Recently, the Office of Personnel Management (“OPM”) sought review of the Merit Systems Protection Board (MSPB or “the Board”) decision seeking to expand its jurisdiction in cases involving security clearance determinations. The board held that the Supreme Court’s decision in Department of the Navy v. Egan, 484 U.S. 518 (1988) limits Board review of an otherwise appealable adverse action only if that action is based upon eligibility for or a denial, revocation, or suspension of access to classified information. The Court found that “Egan prohibits Board review of agency determinations concerning eligibility of an employee to occupy a “sensitive” position, regardless of whether the position requires access to classified information.”
Judging from the appearance list at the beginning of the decision, just about every attorney at the Board was involved in arguing this case. Also involved and supporting the Board, to the surprise of none, were the American Federation of Government Employment and the ACLU.

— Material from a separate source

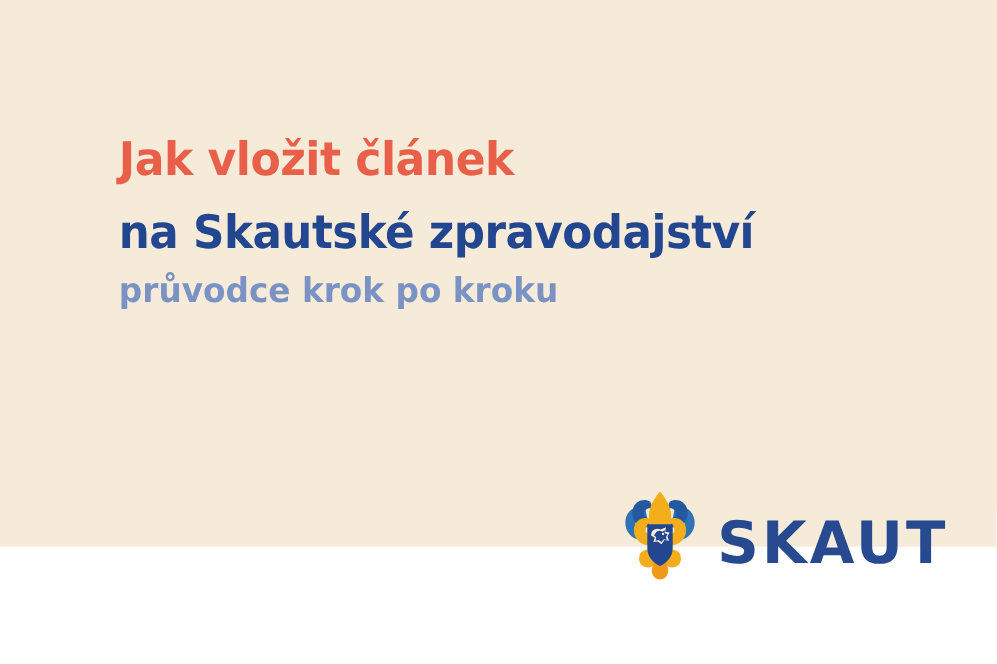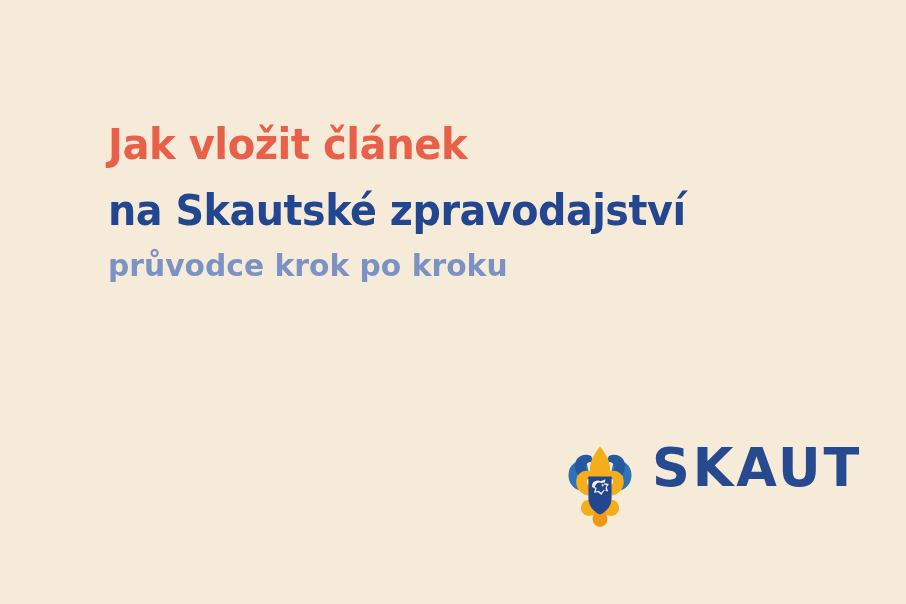"Jak vložit článek" #slide { height: 604px -> 497px }
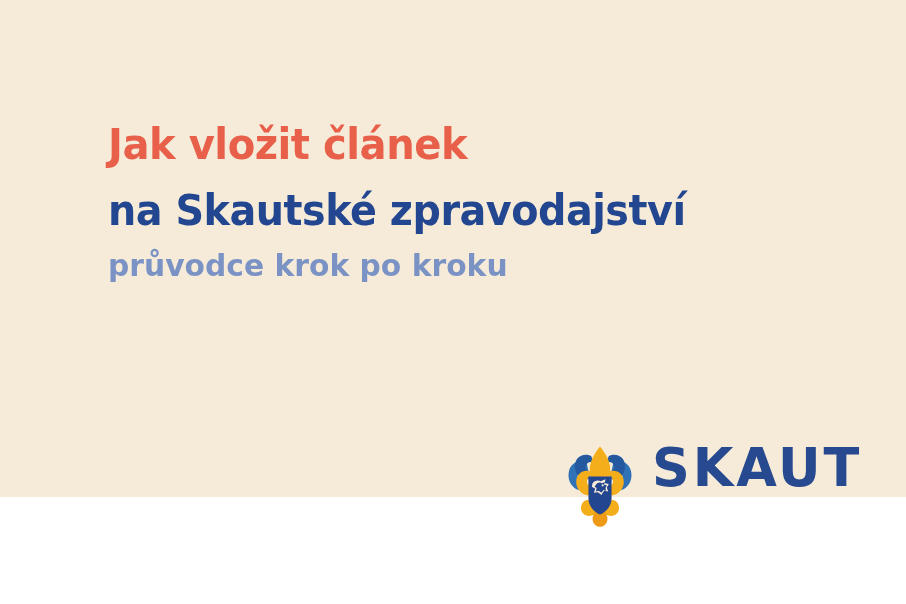"SKAUT" #logo-lockup { align-items: flex-start -> flex-end }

The case involved two different employees who worked for the Defense Department and had positions determined by the Agency to be “noncritical sensitive”.
The Army is covered by the same rules as DoD and according to it’s website:
Certain civilian positions within the Army entail sensitive duties including access to classified information. Misconduct, illegal action or even inaction on the part of an employee in a designated sensitive position could directly compromise the national security. In the interests of national security, care must be exercised in selecting individuals to fill sensitive positions.
There are four types of sensitivity designations:
- Nonsensitive – All other positions not identified below. Requires National Agency Check investigation.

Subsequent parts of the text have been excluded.